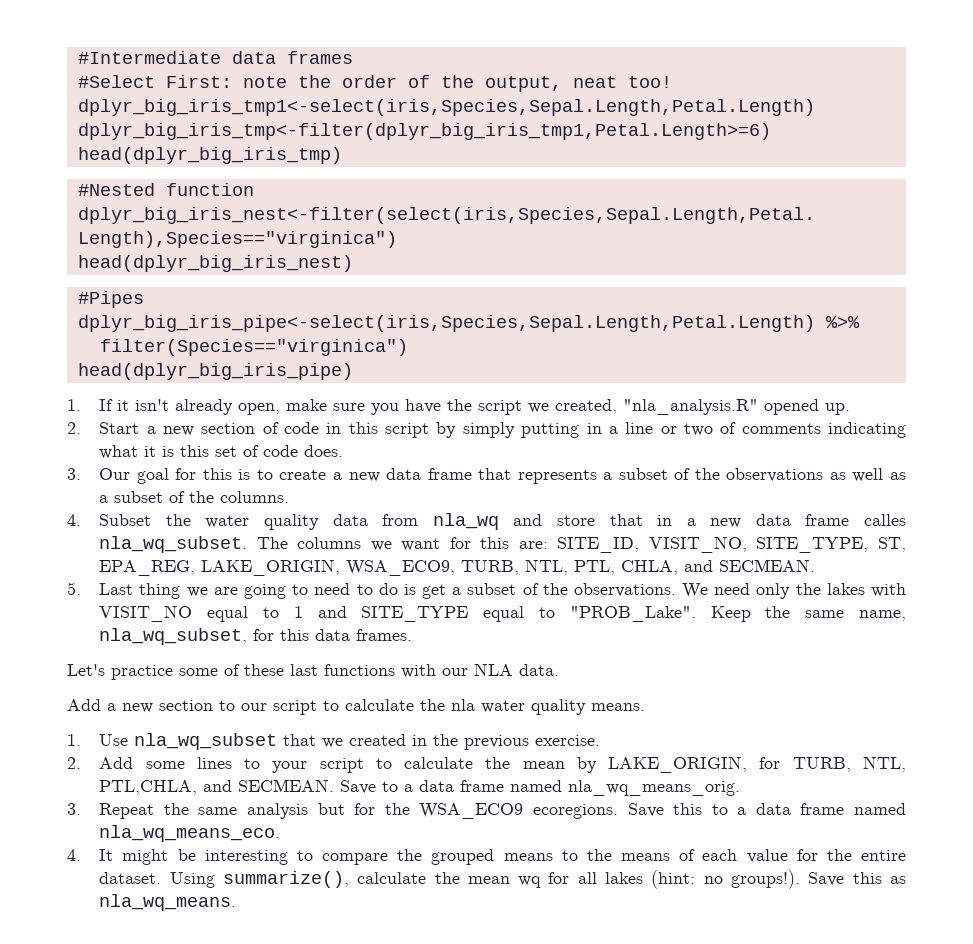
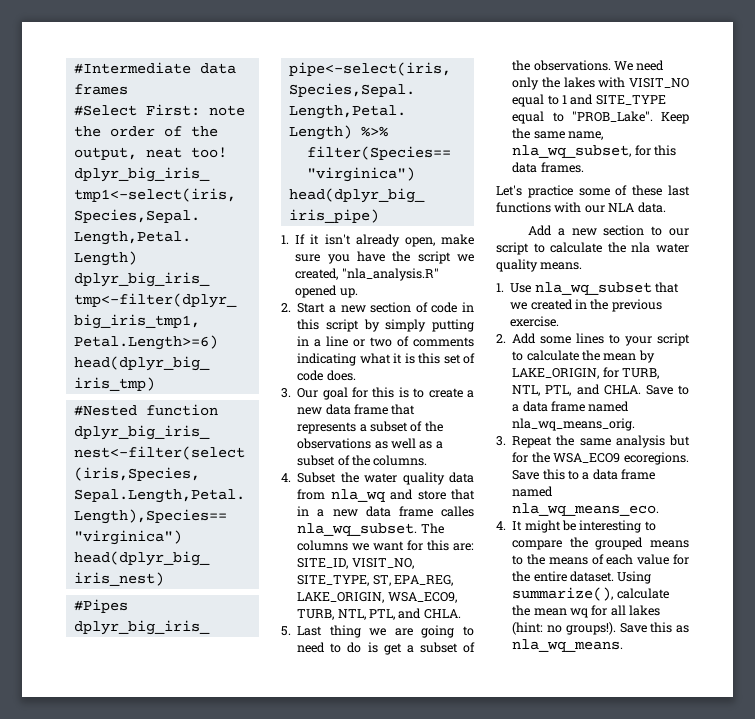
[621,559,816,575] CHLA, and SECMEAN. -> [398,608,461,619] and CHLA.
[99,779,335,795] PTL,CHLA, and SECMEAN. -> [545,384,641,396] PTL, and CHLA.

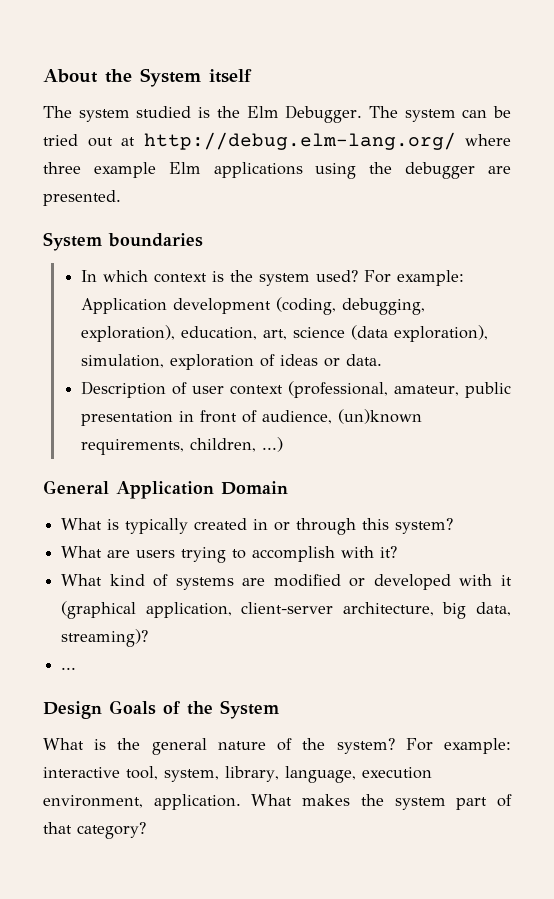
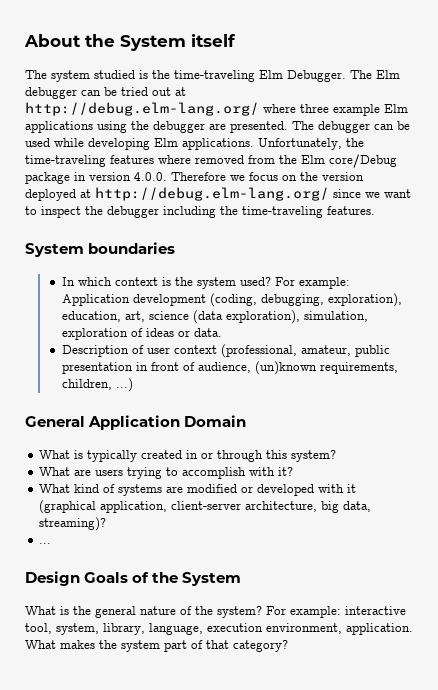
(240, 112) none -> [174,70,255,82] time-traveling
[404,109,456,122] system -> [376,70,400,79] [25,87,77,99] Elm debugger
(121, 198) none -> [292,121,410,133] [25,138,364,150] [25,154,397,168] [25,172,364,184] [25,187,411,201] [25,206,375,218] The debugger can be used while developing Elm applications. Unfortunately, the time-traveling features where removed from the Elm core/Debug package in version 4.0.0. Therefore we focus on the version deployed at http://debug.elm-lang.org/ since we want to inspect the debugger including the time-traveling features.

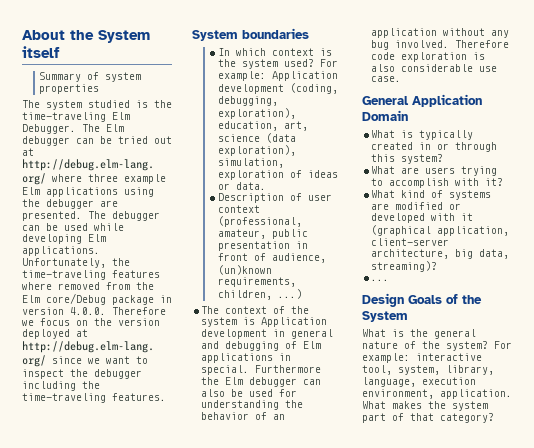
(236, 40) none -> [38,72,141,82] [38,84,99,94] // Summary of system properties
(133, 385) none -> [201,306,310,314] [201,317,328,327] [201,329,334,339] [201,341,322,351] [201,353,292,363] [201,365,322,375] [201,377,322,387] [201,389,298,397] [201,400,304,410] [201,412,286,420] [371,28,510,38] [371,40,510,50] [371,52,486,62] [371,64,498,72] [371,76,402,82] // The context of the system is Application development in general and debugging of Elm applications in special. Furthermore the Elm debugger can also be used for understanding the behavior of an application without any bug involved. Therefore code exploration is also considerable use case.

======

Copy the preceding data in full and word for word, dropping its pictures.

[621,559,816,575] CHLA, and SECMEAN. -> [398,608,461,619] and CHLA.
[99,779,335,795] PTL,CHLA, and SECMEAN. -> [545,384,641,396] PTL, and CHLA.

(240, 112) none -> [174,70,255,82] time-traveling
[404,109,456,122] system -> [376,70,400,79] [25,87,77,99] Elm debugger
(121, 198) none -> [292,121,410,133] [25,138,364,150] [25,154,397,168] [25,172,364,184] [25,187,411,201] [25,206,375,218] The debugger can be used while developing Elm applications. Unfortunately, the time-traveling features where removed from the Elm core/Debug package in version 4.0.0. Therefore we focus on the version deployed at http://debug.elm-lang.org/ since we want to inspect the debugger including the time-traveling features.

(236, 40) none -> [38,72,141,82] [38,84,99,94] // Summary of system properties
(133, 385) none -> [201,306,310,314] [201,317,328,327] [201,329,334,339] [201,341,322,351] [201,353,292,363] [201,365,322,375] [201,377,322,387] [201,389,298,397] [201,400,304,410] [201,412,286,420] [371,28,510,38] [371,40,510,50] [371,52,486,62] [371,64,498,72] [371,76,402,82] // The context of the system is Application development in general and debugging of Elm applications in special. Furthermore the Elm debugger can also be used for understanding the behavior of an application without any bug involved. Therefore code exploration is also considerable use case.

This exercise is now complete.